When you propose transporting her, she clearly doesn’t want to go. But in your smoothest style, you talk her into it. She tells you she doesn’t have health insurance and can’t afford a hospital bill. You reply that most people’s auto insurance will cover the medical expenses related to an auto accident, and that seems to satisfy her. There is no further discussion of costs. It doesn’t seem like a big deal, and within a few days you forget the call entirely.

Three weeks later, you’re in your boss’ office trying to remember what you said to the lady in the Nissan. Her mother has complained angrily to your boss that you lied to her daughter and coerced her into accepting transport. The auto insurance won’t cover any of the medical bills, and now your patient is saddled with $3,000 in debt. The mother cites the fact that the hospital ran a lot of expensive tests based on your testimony about the mechanism for injury, but the tests did not show anything. She says that her daughter’s credit is ruined, and she blames you.

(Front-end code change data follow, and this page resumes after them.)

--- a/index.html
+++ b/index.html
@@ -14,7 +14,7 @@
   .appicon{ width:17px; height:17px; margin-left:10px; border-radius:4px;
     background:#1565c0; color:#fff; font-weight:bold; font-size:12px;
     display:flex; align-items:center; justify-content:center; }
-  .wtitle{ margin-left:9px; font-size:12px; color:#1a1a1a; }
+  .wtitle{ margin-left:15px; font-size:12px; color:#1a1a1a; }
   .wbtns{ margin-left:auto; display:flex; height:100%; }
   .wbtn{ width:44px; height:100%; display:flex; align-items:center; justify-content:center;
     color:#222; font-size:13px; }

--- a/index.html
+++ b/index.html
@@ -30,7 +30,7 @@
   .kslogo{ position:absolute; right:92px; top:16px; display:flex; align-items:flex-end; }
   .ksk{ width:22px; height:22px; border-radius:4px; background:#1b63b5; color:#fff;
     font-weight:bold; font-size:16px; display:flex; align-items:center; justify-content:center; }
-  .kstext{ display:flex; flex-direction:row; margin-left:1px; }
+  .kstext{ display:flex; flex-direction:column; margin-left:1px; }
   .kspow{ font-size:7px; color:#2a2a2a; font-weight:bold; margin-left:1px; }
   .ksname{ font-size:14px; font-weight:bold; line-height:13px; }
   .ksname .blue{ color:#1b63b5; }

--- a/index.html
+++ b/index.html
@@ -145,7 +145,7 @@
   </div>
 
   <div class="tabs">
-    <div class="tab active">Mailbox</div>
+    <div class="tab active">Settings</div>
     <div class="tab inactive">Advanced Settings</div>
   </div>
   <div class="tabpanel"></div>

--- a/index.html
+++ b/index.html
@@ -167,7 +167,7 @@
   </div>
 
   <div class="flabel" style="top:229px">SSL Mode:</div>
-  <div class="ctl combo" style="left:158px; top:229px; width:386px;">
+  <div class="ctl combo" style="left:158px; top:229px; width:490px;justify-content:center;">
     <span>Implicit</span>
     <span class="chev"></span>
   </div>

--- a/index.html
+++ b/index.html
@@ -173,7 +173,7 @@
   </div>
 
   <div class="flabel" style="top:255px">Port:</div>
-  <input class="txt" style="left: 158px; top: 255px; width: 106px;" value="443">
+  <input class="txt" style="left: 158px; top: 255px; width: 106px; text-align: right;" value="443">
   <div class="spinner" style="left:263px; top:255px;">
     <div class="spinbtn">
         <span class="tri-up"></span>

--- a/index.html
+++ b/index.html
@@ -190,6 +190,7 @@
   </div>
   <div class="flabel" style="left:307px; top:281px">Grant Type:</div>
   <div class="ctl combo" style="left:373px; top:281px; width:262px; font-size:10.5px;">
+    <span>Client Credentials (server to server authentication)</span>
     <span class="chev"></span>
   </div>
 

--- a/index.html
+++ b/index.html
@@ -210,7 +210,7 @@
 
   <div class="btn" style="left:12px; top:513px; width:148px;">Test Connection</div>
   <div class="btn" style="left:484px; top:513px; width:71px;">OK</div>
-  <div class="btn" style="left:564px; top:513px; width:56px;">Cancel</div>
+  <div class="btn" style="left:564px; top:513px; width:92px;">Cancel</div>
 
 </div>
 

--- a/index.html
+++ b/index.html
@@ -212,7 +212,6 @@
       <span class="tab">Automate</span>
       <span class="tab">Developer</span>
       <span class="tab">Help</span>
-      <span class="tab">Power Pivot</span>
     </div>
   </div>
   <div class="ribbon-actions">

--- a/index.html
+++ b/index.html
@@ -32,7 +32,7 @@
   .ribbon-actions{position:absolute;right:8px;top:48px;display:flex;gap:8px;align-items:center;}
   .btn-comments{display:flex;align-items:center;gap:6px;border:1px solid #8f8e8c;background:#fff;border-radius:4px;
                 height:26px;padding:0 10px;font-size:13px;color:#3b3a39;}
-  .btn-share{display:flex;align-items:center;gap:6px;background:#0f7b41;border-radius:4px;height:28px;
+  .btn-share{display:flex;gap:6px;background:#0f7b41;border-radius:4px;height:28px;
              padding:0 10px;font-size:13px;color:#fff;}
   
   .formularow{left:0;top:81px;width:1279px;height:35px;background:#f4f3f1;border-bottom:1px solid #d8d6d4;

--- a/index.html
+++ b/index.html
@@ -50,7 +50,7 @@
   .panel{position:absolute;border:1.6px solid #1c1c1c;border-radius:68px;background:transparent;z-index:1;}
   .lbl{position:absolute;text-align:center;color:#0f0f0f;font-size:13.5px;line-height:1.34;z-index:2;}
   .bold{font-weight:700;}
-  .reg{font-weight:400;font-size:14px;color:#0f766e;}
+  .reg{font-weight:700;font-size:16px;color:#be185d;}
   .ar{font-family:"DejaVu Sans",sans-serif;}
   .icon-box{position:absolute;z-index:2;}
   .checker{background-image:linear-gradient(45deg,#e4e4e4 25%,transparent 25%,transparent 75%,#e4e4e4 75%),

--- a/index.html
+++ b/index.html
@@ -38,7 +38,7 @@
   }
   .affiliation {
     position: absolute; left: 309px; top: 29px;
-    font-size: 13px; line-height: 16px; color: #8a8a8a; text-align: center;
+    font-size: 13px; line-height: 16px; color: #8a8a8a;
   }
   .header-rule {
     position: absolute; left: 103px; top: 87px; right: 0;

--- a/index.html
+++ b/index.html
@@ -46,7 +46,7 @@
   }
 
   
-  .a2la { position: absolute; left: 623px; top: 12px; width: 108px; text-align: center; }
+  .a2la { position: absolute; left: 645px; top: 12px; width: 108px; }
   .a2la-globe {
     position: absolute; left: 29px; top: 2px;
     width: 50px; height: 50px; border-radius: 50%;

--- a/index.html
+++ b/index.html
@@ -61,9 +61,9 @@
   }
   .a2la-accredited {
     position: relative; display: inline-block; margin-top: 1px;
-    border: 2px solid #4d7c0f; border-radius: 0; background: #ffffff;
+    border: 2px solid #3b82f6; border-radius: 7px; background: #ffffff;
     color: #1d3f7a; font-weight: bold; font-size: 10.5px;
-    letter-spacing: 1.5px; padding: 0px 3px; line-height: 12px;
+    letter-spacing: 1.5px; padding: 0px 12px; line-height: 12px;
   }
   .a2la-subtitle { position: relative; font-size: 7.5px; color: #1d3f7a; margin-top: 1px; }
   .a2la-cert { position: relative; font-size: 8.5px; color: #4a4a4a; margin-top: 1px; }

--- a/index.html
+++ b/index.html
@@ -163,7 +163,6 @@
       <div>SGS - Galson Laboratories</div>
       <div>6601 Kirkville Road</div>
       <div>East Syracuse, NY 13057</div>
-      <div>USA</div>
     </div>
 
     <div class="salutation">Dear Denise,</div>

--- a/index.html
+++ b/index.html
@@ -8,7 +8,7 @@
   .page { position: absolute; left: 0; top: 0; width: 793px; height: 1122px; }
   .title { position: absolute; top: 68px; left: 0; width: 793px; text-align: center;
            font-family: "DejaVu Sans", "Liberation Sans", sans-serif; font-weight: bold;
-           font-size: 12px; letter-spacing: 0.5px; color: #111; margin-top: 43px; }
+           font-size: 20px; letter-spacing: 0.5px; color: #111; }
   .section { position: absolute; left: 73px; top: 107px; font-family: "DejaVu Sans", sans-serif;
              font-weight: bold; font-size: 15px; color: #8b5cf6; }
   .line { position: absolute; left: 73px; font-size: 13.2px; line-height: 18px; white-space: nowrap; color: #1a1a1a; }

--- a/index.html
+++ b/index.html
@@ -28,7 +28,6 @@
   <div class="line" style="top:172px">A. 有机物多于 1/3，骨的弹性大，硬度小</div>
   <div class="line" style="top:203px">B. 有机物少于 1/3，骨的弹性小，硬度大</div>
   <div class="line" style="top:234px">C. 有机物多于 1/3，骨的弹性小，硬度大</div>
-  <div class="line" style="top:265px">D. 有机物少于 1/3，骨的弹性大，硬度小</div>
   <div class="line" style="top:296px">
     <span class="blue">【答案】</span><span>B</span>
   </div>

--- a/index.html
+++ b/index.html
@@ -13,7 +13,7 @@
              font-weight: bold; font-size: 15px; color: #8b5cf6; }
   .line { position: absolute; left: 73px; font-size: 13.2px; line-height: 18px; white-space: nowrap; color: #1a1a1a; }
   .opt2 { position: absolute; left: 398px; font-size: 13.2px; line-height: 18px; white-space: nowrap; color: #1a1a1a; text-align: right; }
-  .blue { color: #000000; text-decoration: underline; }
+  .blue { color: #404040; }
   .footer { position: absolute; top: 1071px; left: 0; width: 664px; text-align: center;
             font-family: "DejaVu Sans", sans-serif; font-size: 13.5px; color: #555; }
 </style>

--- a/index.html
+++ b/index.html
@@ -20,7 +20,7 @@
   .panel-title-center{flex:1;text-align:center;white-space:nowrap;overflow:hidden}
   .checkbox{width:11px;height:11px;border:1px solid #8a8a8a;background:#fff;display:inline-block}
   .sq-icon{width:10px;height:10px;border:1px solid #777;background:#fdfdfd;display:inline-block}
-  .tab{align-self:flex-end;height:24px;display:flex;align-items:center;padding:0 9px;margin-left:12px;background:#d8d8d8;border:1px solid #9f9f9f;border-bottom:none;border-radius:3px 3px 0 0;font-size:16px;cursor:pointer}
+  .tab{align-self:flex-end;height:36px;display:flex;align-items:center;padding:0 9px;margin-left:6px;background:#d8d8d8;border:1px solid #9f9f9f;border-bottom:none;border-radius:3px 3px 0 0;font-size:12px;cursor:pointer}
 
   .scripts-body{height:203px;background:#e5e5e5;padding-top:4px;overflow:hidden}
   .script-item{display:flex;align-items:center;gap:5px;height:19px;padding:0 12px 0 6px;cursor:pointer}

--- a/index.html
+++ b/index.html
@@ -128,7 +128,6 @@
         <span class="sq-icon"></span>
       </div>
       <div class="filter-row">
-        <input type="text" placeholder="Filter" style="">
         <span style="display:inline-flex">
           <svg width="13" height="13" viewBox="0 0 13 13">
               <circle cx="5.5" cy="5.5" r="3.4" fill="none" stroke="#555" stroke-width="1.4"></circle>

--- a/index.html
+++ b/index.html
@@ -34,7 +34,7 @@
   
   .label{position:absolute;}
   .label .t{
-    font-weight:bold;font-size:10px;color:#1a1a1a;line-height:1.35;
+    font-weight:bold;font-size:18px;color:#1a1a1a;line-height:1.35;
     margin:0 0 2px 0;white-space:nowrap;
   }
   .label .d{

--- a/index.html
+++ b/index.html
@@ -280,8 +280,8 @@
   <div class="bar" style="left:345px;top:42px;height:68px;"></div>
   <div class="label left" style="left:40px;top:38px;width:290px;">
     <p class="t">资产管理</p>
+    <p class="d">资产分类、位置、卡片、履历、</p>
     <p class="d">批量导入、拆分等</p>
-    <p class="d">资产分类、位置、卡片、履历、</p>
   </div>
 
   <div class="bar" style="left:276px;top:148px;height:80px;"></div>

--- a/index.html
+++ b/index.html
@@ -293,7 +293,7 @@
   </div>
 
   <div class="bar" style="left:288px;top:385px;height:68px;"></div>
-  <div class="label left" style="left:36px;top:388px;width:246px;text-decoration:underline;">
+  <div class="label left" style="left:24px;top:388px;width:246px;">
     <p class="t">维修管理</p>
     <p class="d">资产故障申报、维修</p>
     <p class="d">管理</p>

Q. What were you supposed to do, anyhow?

A. According to numerous sources, as many as 45 million people in the United States are without health insurance. That number has increased radically since 1999, when the National Law Center on Homelessness and Poverty cited 30 million. Even then, EMSers grappled with some tough questions about when it becomes necessary to suggest, strongly suggest or even coerce some patients into accepting transport. Never doubt that most people expect you to advocate for them when they cannot make their own decisions.

Q. But has the notion of advocacy changed? Are you a good advocate when a patient incurs an unnecessary hospital bill as a result of your advice?

A. Good medicine does not always produce good outcomes. If it did, nobody would ever die. And good medical outcomes do not always come cheap. Remember, your accuser would have had a much worse complaint if you had simply ignored her daughter’s mechanism and blown off a closed head injury or an aortic tear.

Q. So, is this issue becoming uglier?

A. Ask a few people who handle EMS complaints, and they’ll say absolutely, yes. In fact, ugly is a good word, because that describes the moods of complainants very accurately. People are angry. They’re confronting us with terms like “unethical,” “deceptive” and “dishonest.”

Q. How are we supposed to get people to the hospital when they clearly need to go, especially when they are not mentating normally?

A. Try the following tips that are safe for patients, yet sensitive to their financial concerns, and remember what you learned about triage: Do the most good for the most patients.

  • Avoid advising people about their insurance coverage. Health insurance is extremely complex. You’re not qualified to interpret it.
  • Never lie or exaggerate, even in the best interest of a patient. You may get away with this sometimes, but you will be unable to defend yourself if you get caught.
  • When forced to choose, prioritize safety first and financial impact second. As a caregiver, you have no other option.
  • If you’re convinced a patient needs to go and the patient absolutely refuses, enlist the support of family members. This doesn’t always work, but it’s worth a try.
  • If family members are absent, or if family members do not support your intentions, get the patient to talk to an ED physician. One backup benefit: A doc’s support can be powerful if things go south.
  • Know your local refusal protocols thoroughly, and invoke them when necessary (with the aid of the police department, if possible).